# Exercise material
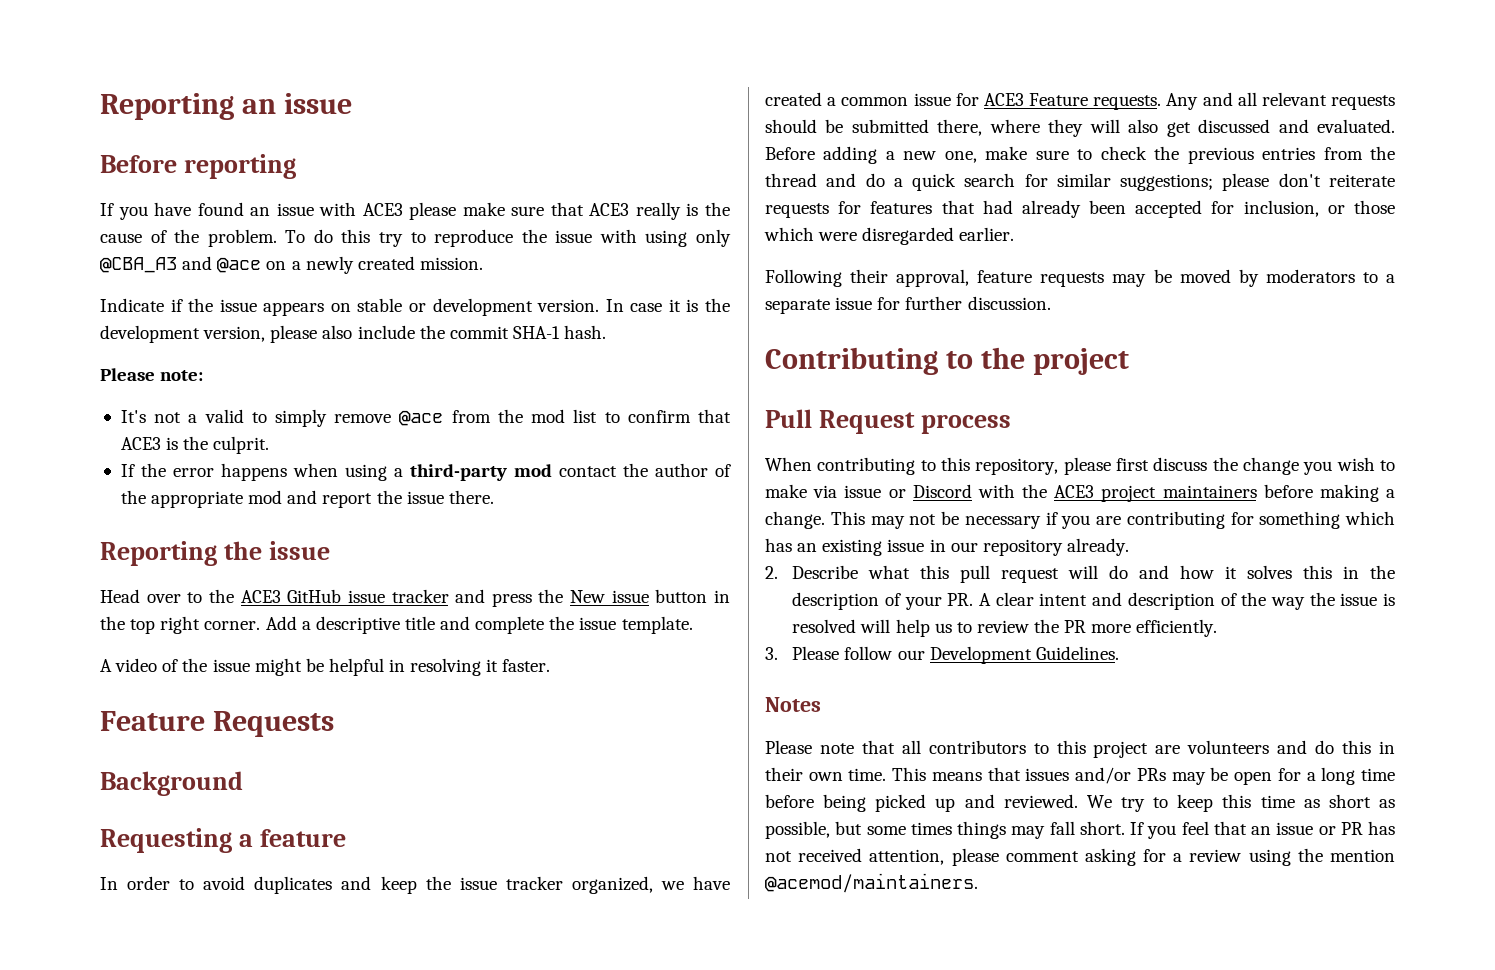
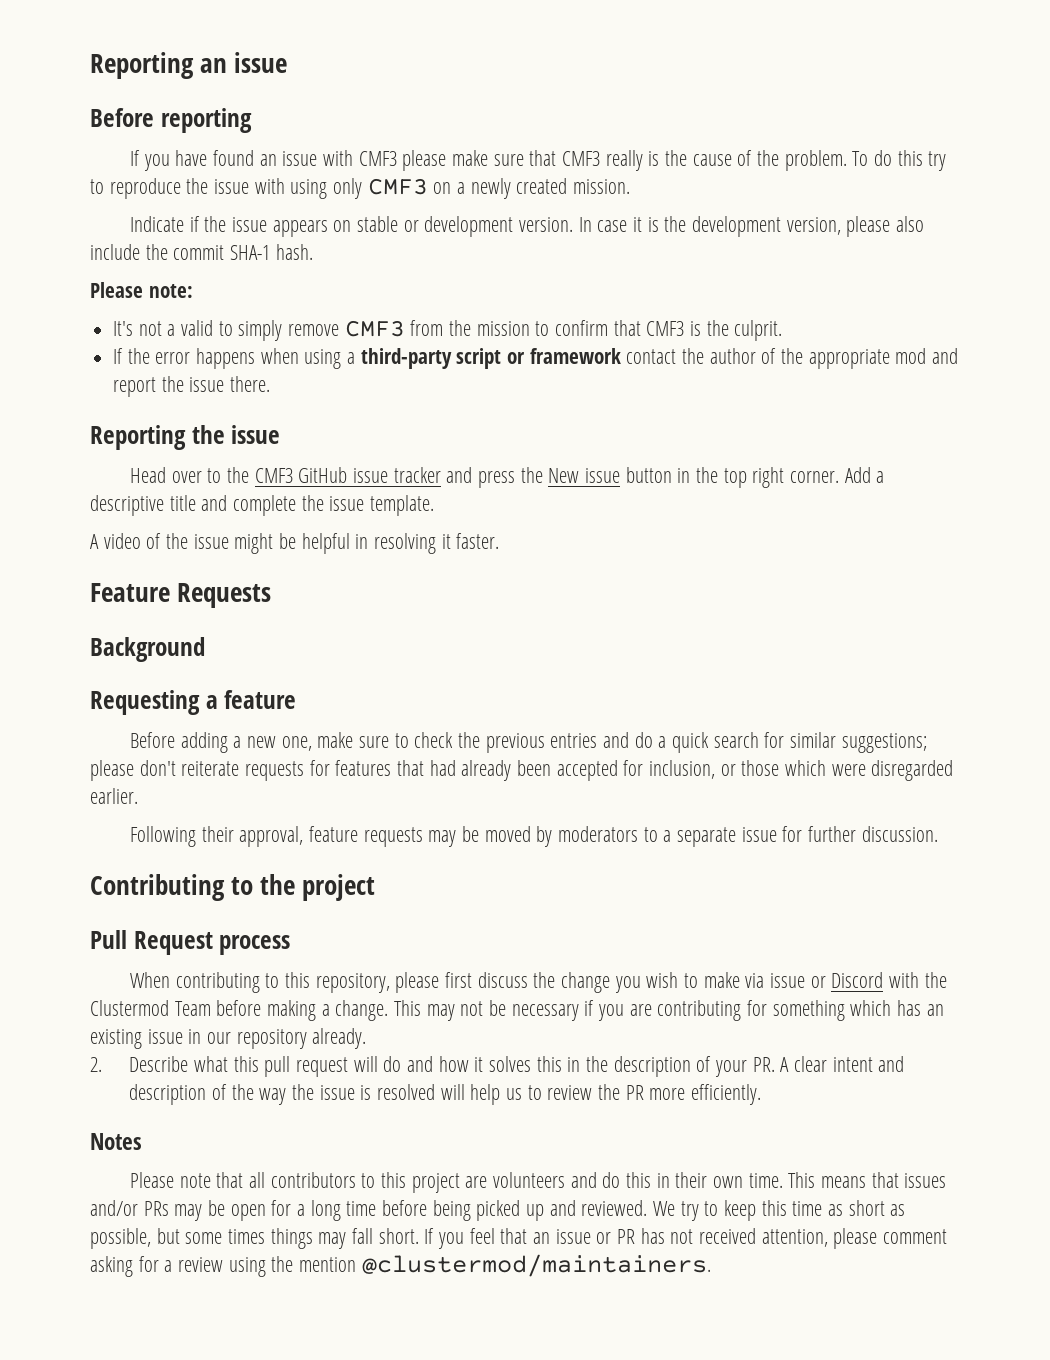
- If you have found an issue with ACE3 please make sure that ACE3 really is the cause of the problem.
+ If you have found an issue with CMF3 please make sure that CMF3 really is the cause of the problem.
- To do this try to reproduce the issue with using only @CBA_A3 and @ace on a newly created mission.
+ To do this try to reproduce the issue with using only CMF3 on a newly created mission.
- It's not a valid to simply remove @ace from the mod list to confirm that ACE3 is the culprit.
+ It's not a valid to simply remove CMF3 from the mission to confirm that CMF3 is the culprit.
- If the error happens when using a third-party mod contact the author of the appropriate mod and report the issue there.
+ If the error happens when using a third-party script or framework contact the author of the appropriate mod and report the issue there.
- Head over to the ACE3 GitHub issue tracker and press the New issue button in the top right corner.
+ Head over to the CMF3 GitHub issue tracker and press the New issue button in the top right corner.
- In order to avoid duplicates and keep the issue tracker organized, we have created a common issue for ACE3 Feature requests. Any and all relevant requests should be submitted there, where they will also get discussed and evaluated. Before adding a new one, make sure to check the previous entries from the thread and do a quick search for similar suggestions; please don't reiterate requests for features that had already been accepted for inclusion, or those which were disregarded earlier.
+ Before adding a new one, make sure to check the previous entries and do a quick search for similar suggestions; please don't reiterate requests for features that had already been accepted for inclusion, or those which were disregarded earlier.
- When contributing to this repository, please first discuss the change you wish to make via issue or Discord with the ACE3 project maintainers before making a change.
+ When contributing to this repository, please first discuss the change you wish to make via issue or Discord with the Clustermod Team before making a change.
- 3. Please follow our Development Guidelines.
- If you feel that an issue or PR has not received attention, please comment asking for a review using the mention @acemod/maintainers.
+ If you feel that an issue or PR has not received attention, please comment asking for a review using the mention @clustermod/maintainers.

* * *

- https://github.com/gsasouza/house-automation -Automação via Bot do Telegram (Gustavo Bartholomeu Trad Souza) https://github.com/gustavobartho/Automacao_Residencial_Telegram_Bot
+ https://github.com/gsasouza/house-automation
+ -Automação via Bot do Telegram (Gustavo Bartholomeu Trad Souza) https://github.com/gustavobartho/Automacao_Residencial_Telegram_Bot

# Work to be completed
Could you repeat exactly the lines in the listing above from the one with "a third-party script" down to the one with "to the CMF3"? Include both of those lines.

# Solution
+ If the error happens when using a third-party script or framework contact the author of the appropriate mod and report the issue there.
- Head over to the ACE3 GitHub issue tracker and press the New issue button in the top right corner.
+ Head over to the CMF3 GitHub issue tracker and press the New issue button in the top right corner.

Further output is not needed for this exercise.